Check each line of the listing below for "Time" and state how many lines contain it, with no other words.

§ **INPUT FOR THIS TASK**:
= = = = =

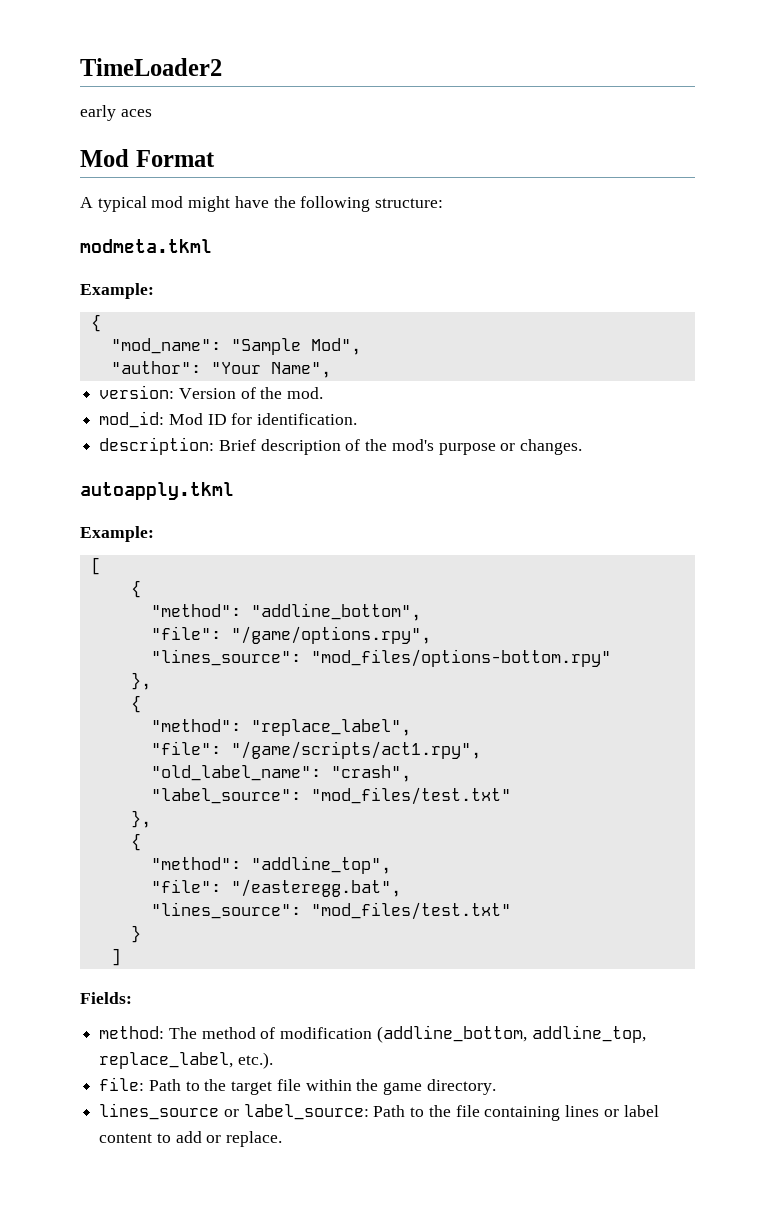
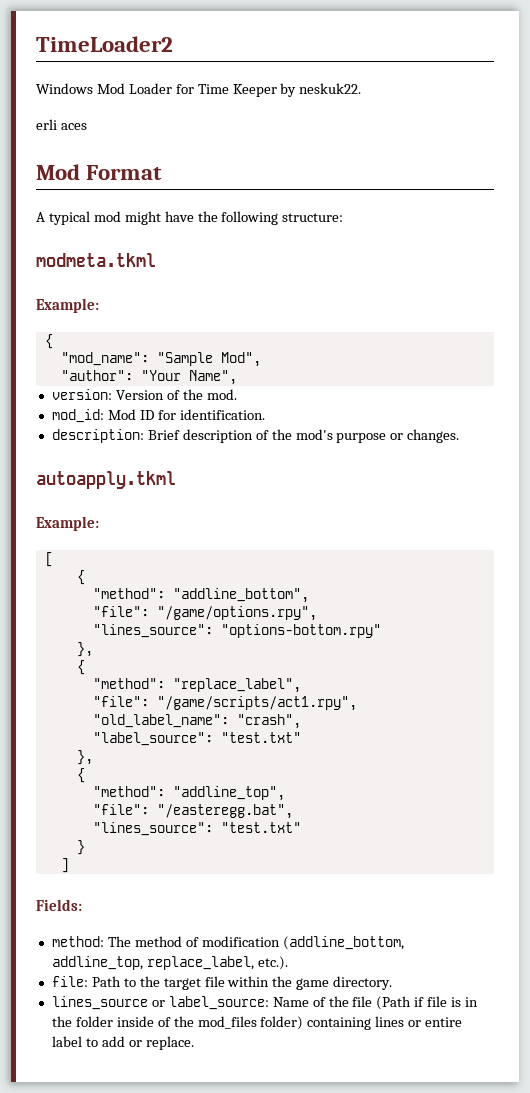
- early aces
+ Windows Mod Loader for Time Keeper by neskuk22.
+ erli aces
- "lines_source": "mod_files/options-bottom.rpy"
+ "lines_source": "options-bottom.rpy"
- "label_source": "mod_files/test.txt"
+ "label_source": "test.txt"
- "lines_source": "mod_files/test.txt"
+ "lines_source": "test.txt"
- lines_source or label_source: Path to the file containing lines or label content to add or replace.
+ lines_source or label_source: Name of the file (Path if file is in the folder inside of the mod_files folder) containing lines or entire label to add or replace.

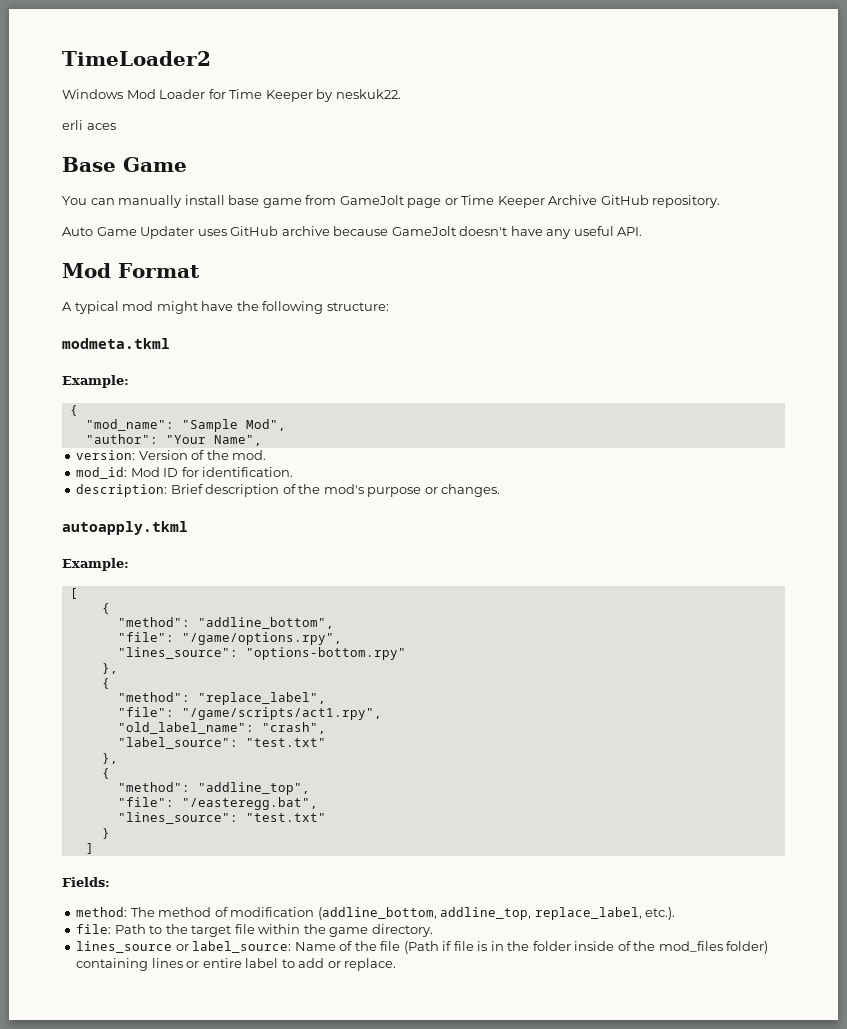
+ Base Game
+ You can manually install base game from GameJolt page or Time Keeper Archive GitHub repository.
+ Auto Game Updater uses GitHub archive because GameJolt doesn't have any useful API.

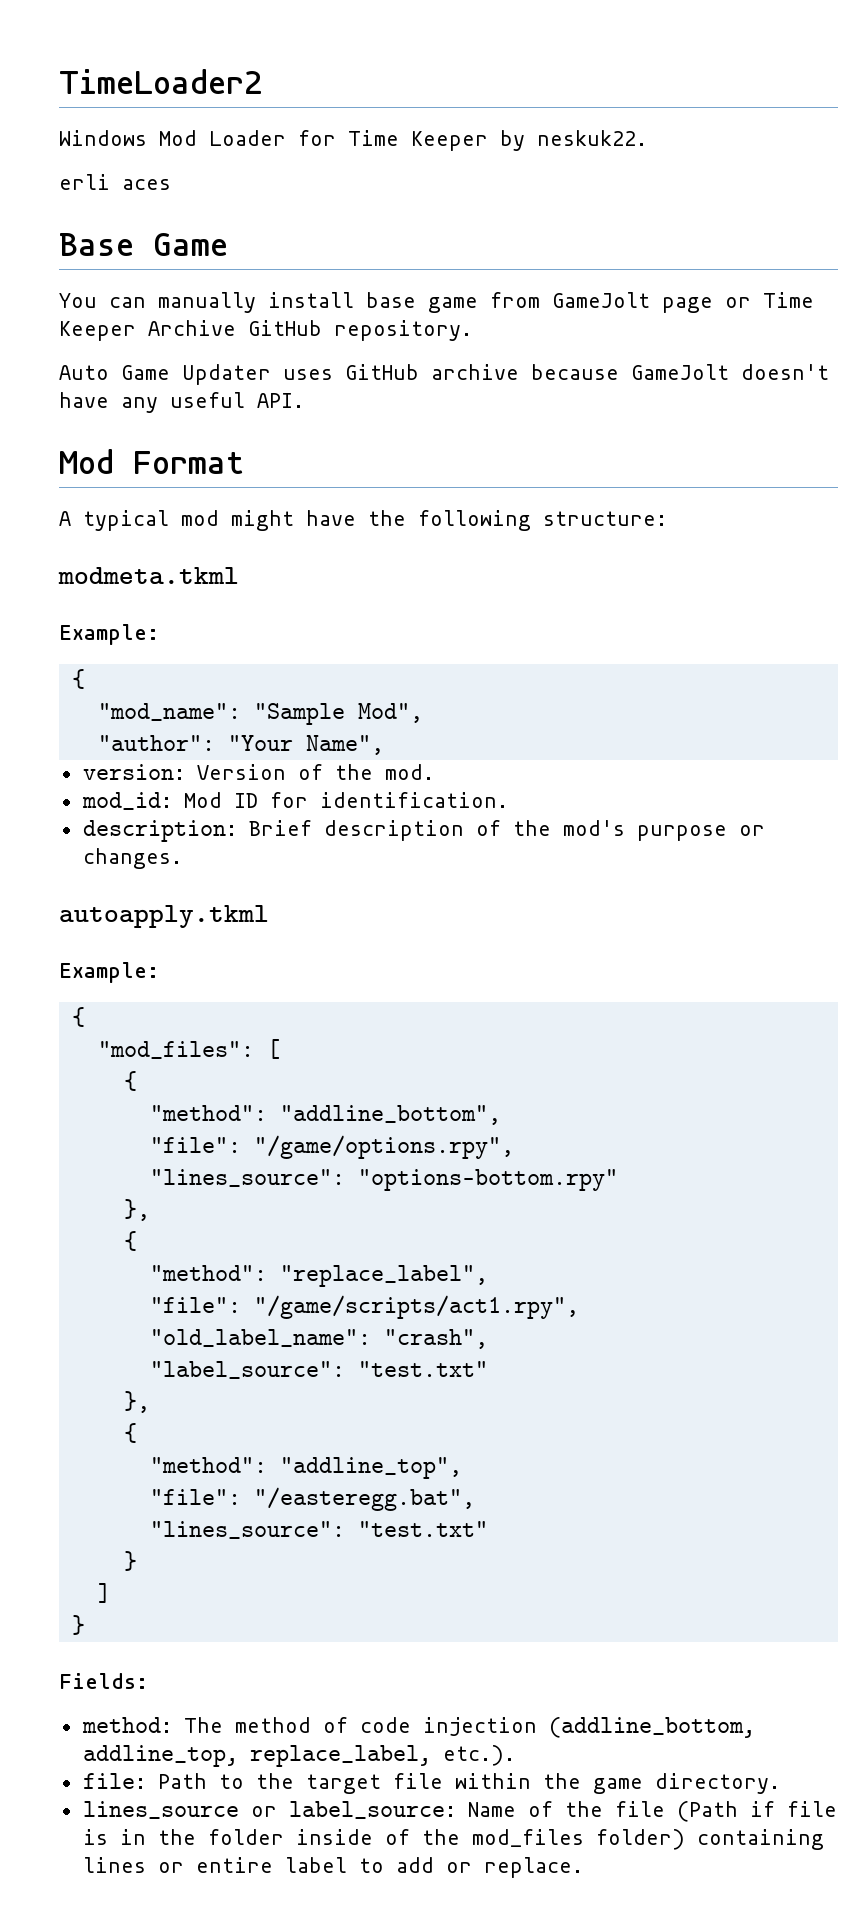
  autoapply.tkml
  Example:
- [
+ {
+ "mod_files": [
  ]
+ }
- method: The method of modification (addline_bottom, addline_top, replace_label, etc.).
+ method: The method of code injection (addline_bottom, addline_top, replace_label, etc.).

= = = = =

§ **WRITTEN RESPONSE**:
2